I love to watch science fiction movies that paint a picture of what the future will look like. Many of them depict flying cars, wild fashions, and wonderful conveniences, but very few of them think about the role new materials and chemicals will take. One movie that does consider the role of materials and chemicals is Demolition Man, which debuted in 1993.

Parts of the movie focus on self-driving cars, and the main character John Spartan (Sylvester Stallone) struggles with them.  During one scene, there is a high-speed chase and John Spartan crashes the self-driving car. You can watch it here (there is mild profanity). The car deploys its safety system of foam which quickly encases John Spartan and hardens in the same milliseconds a modern-day airbag deploys. Think of a really fast version of today’s polyurethane high expansion foam insulation.  John’s body is cushioned during the crash by the foam, after which he breaks out of the foam before suffocating.

The movie went as far as naming the substance Secure-Foam, indicating it was a trademarked material.  Intellectual property rights for a futuristic material are usually too deep for most movies to go, and yet it was a detail that Demolition Man included.  It’s this deep thought of how a future safety system could work, and how a future chemical would enable such a system.  The same type of critical thinking is needed to develop and apply new materials for new problems.

Currently, Google has created a real-world safety system for self-driving cars.  Google’s “Adhesive vehicle front end for mitigation of secondary pedestrian impact”, is a safety system designed to reduce injuries and fatalities associated with self-driving cars.

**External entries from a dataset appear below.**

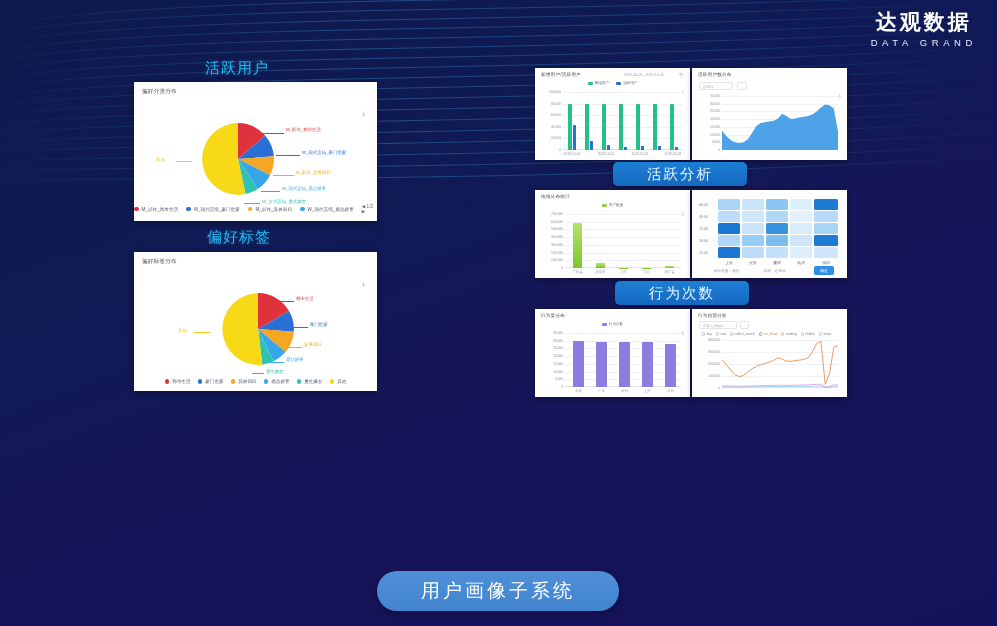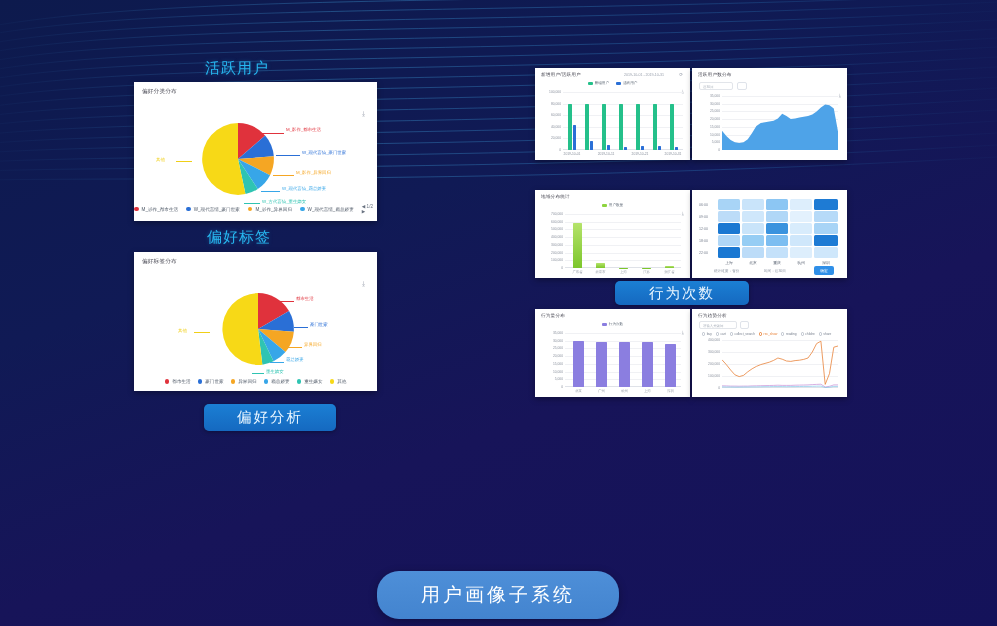--- a/index.html
+++ b/index.html
@@ -144,6 +144,10 @@
     </g>
   </svg>
 
+  <div class="logo">
+    <div class="logo-cn">达观数据</div>
+    <div class="logo-en">DATA GRAND</div>
+  </div>
 
   <div class="cap-cyan" style="left:205px; top:59px;">活跃用户</div>
 

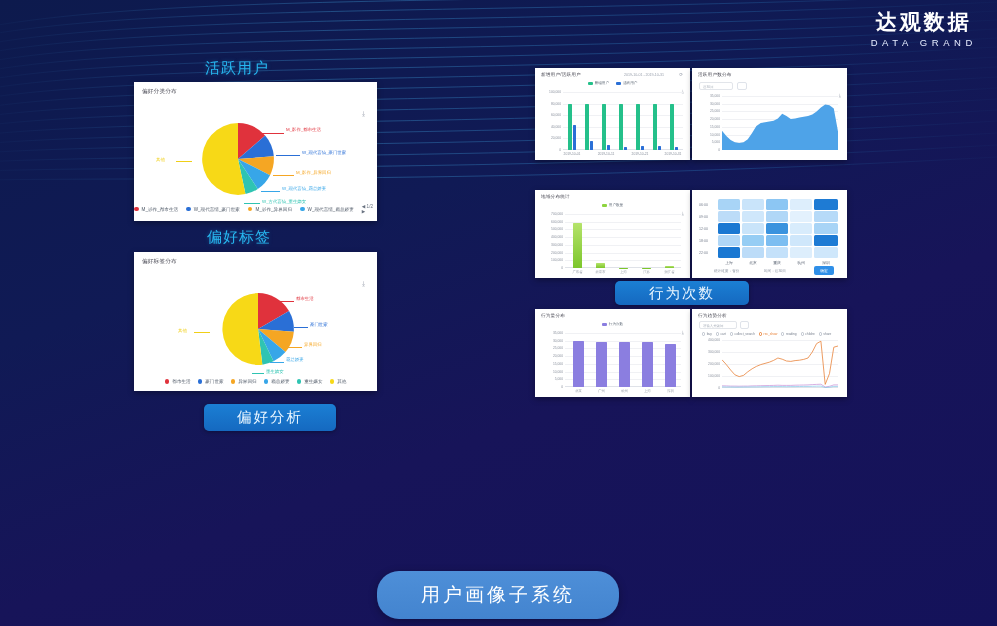--- a/index.html
+++ b/index.html
@@ -354,6 +354,9 @@
     </div>
   </div>
 
+  <div class="pill" style="left:613px; top:162px; width:134px; height:24px;">
+    <span>活跃分析</span>
+  </div>
 
   <div class="panel" style="left:535px; top:190px; width:155px; height:88px;">
     <div class="pnl-title">地域分布统计</div>

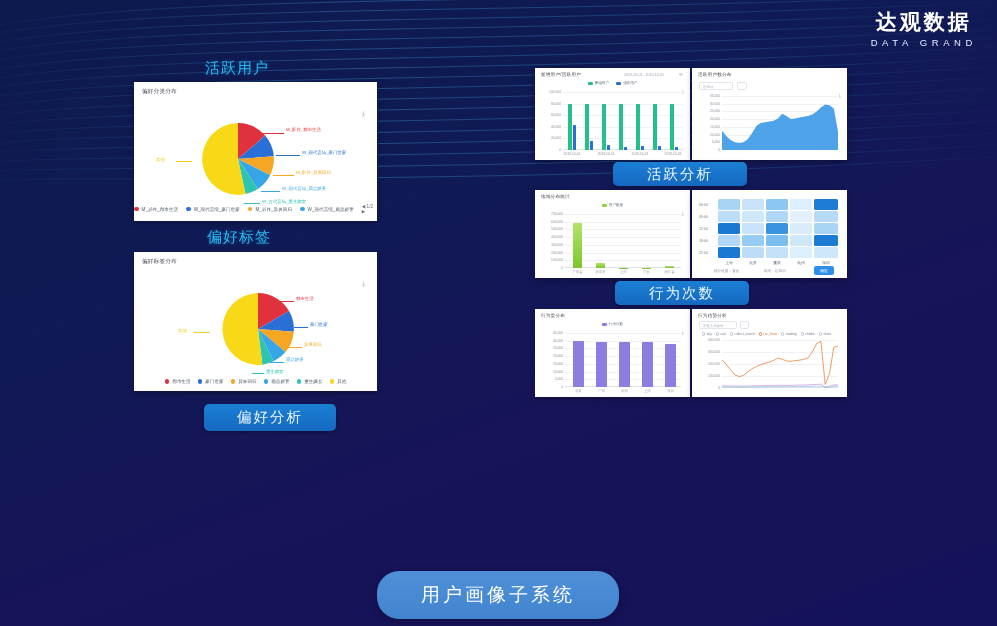--- a/index.html
+++ b/index.html
@@ -268,9 +268,6 @@
     </div>
   </div>
 
-  <div class="pill" style="left:204px; top:404px; width:132px; height:27px;">
-    <span>偏好分析</span>
-  </div>
 
   <div class="panel" style="left:535px; top:68px; width:155px; height:92px;">
     <div class="pnl-title">新增用户/活跃用户</div>

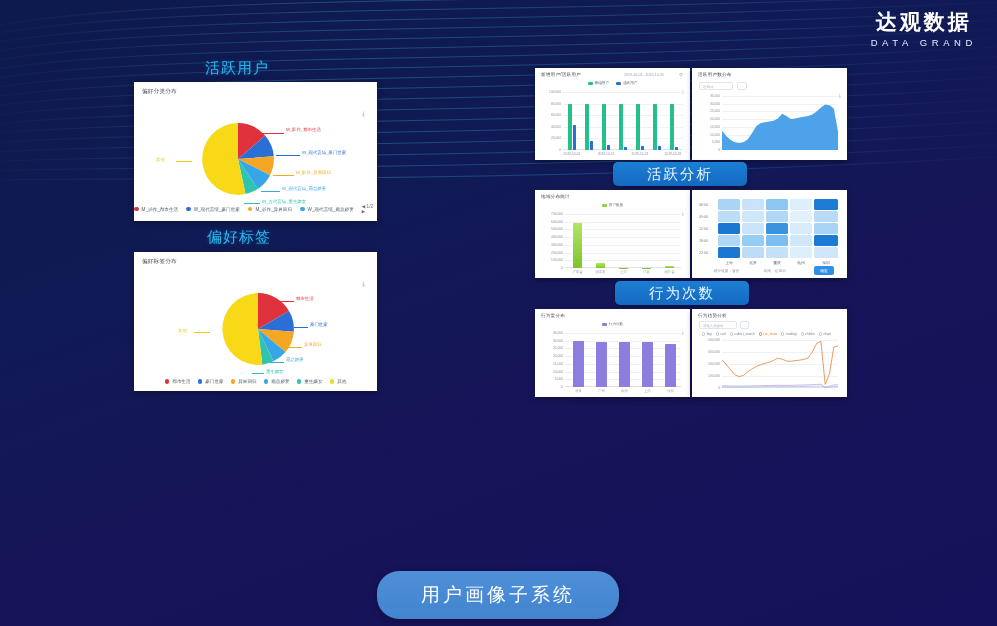--- a/index.html
+++ b/index.html
@@ -548,7 +548,7 @@
 
 
 
-  <div class="pill-big" style="left:377px; top:571px; width:242px; height:48px;">
+  <div class="pill-big" style="left:377px; top:571px; width:242px; height:40px;">
     <span>用户画像子系统</span>
   </div>
 

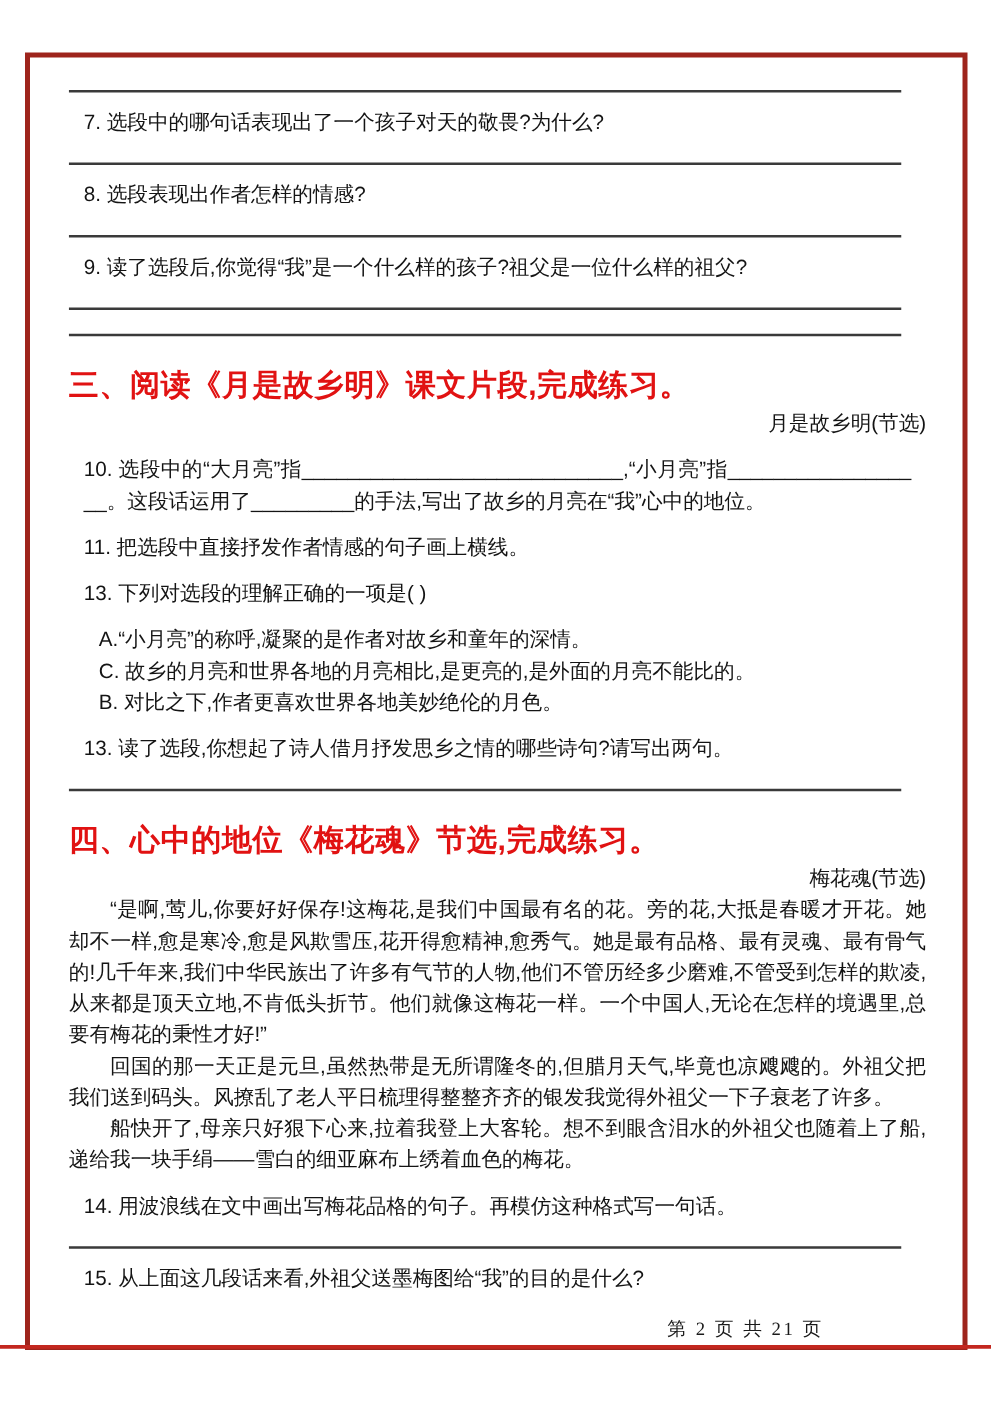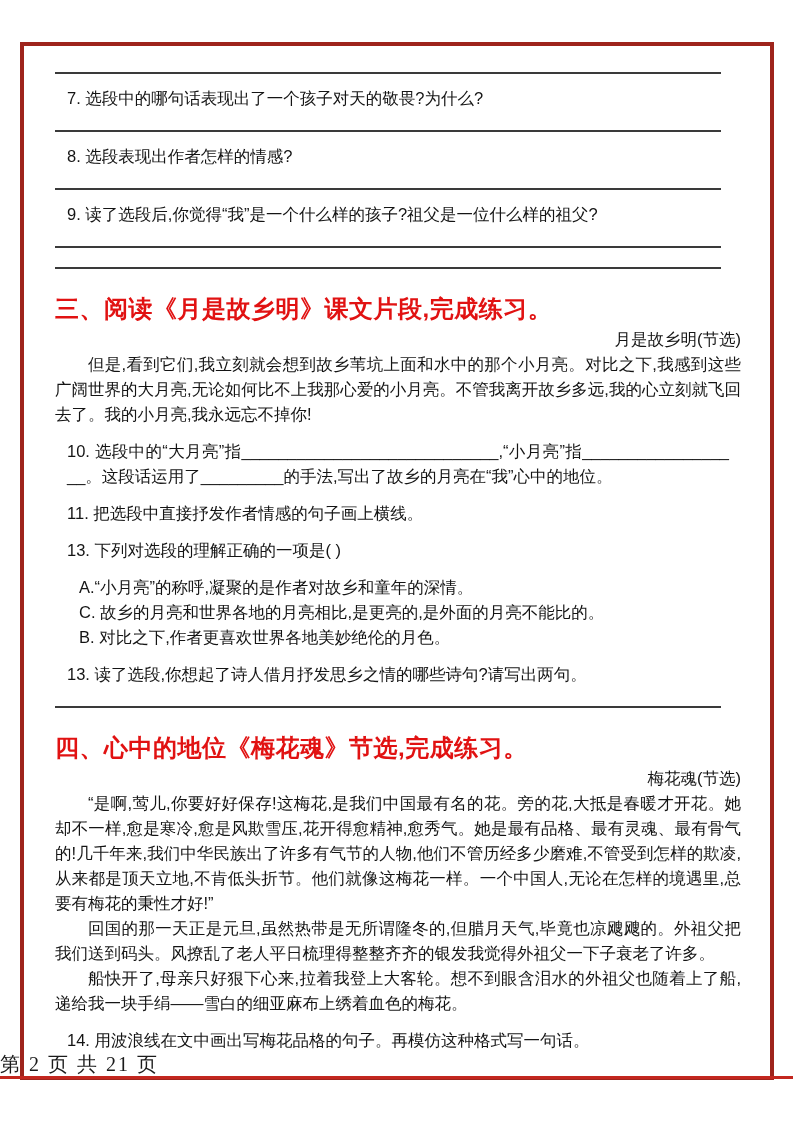--- a/index.html
+++ b/index.html
@@ -110,7 +110,6 @@
     <div class="answer-line"></div>
     <h2 class="sec">三、阅读《月是故乡明》课文片段,完成练习。</h2>
     <div class="subtitle">月是故乡明(节选)</div>
-    <div class="para">但是,看到它们,我立刻就会想到故乡苇坑上面和水中的那个小月亮。对比之下,我感到这些广阔世界的大月亮,无论如何比不上我那心爱的小月亮。不管我离开故乡多远,我的心立刻就飞回去了。我的小月亮,我永远忘不掉你!</div>
     <div class="q">10. 选段中的“大月亮”指____________________________,“小月亮”指__________________。这段话运用了_________的手法,写出了故乡的月亮在“我”心中的地位。</div>
     <div class="q">11. 把选段中直接抒发作者情感的句子画上横线。</div>
     <div class="q">13. 下列对选段的理解正确的一项是(  )</div>

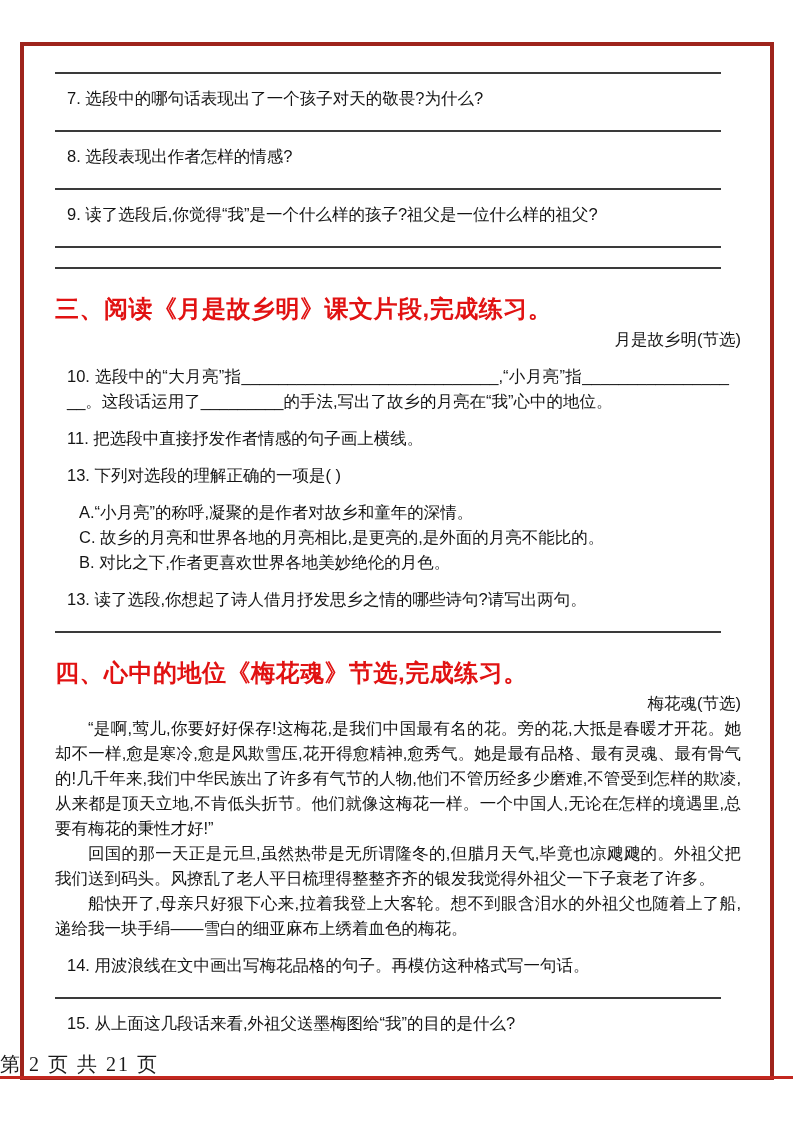--- a/index.html
+++ b/index.html
@@ -85,9 +85,9 @@
     left: 0;
     width: 659px;
     top: 1055px;
-    text-align: left;
+    text-align: right;
     font-family: "Liberation Serif", "DejaVu Serif", serif;
-    font-size: 20px;
+    font-size: 15px;
     line-height: 19px;
     color: #1a1a1a;
     letter-spacing: 2px;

Though Demolition Man was not able to predict pedestrian fly-tape, it was able to think through the new challenges self-driving cars would create, and that a new material would be to help solve these new problems. Google’s sticky hoods are a modern day Secure-Foam. It’s a material designed to increase safety as the technology of self-driving cars moves into the mainstream.

As time progresses, new technology brings about new problems. Though the movie Demolition Man didn’t predict a safety adhesive, it did show that new materials will be needed to improve safety of self-driving cars. Google thinks that a properly placed adhesive will help.  As the future becomes reality, and new innovations bring new challenges, new chemicals and materials will be needed.  It will be exciting to see how new materials and chemicals can provide the solutions for tomorrow’s problems.  These new solutions are closer than we might think. Only 23 years ago, movies were predicting technologies being developed today!

Khaykin, Alex., Larner; Daniel Lynn. (2016). U.S. Patent No. 9,340,178. Washington, DC: U.S. Patent and Trademark Office.


 

All opinions shared in this post are the author’s own.